Melissa Katz was born and raised in Southern California. She received a BS in physiology from UC Davis and graduated from Pacific University College of Optometry. In optometry school she met Kevin Katz, who is also an optometrist. After moving to Houston, Kevin purchased a practice in Galveston, and Melissa opened hers in Clear Lake in 1981. In 1983 they had their first son, Seth, followed two years later by his brother, Chase.
Thirty-four years later, both Melissa and Kevin were able to retire. By then their sons were living in the Hill Country, so Melissa and Kevin asked if they minded if their parents came to live closer. The rest is history. Melissa and Kevin are loving being close to their kids and now two granddaughters.

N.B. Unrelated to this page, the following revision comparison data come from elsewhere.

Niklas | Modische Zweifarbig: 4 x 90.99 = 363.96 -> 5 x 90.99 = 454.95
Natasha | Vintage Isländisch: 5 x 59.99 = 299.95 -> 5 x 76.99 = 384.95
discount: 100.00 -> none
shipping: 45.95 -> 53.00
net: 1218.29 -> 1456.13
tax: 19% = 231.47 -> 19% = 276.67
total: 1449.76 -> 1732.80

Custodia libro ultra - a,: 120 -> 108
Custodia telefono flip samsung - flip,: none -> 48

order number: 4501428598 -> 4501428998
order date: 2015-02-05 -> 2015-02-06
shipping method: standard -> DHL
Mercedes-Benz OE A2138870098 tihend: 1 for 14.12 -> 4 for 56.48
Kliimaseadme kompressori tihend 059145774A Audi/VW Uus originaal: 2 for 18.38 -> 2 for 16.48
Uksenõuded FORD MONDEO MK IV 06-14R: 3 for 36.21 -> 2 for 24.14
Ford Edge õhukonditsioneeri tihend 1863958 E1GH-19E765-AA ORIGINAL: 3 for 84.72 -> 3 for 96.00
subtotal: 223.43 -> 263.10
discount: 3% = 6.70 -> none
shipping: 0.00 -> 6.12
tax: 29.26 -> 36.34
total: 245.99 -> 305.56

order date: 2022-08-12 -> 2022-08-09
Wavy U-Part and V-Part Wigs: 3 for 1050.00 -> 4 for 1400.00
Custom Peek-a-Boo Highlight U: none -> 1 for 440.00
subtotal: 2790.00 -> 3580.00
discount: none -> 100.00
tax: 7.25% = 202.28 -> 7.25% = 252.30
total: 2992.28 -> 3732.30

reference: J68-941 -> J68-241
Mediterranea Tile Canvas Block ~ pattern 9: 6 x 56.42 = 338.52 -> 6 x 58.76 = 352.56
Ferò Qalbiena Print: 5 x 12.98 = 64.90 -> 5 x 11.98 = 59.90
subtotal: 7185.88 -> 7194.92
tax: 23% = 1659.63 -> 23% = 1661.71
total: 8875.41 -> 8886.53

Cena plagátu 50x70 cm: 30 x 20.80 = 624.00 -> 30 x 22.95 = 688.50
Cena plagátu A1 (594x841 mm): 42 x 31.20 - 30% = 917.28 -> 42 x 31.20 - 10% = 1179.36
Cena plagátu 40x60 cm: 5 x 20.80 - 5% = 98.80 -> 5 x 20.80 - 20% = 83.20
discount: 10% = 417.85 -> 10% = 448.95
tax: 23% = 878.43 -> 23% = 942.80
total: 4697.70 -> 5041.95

Why do you value the natural areas?
The natural areas were part of my ticket to getting to know people in San Marcos after having retired and moved here in 2016 from the Houston area. I was drawn to the Greenbelt as a group because it was active and outdoors, and come to find out, a great group of interesting and accomplished individuals.
Who most encouraged your connection with nature?
One of the first people I met in San Marcos was Dick McBride at the Discovery Center, where we volunteered in the garden. It was Dick who first told me about the Greenbelt Alliance and the work it does in the natural areas. As it turned out, this was a community that interested me. Eventually Dick encouraged me to become a Master Naturalist, which I did in 2021.
What is your favorite trail?
Some of my favorite trails are Centipede, Grey Fox, Ripheus, and the new Dante extension. These are trails that I have helped build, which I found very satisfying. However, the trail I like the most is Malacoda, as it is in a secluded, quiet little valley.
What do you most enjoy doing when you visit the Greenbelt?
Trail building with the crews—being out in nature and getting to know everyone—is what I most enjoy. I especially enjoy the work Team Flora does in planting and harvesting seed for the natural areas.
What advice would you give new trail users?
What I would most like to share with new trail users is that using the Greenbelt is a privilege and opportunity to get out in nature. These places should be valued and cared for by the community. Every user should respect the natural areas and leave them as they found them. It is not their right to leave dog poop, graffiti, and rogue trails, or to have their dog off leash.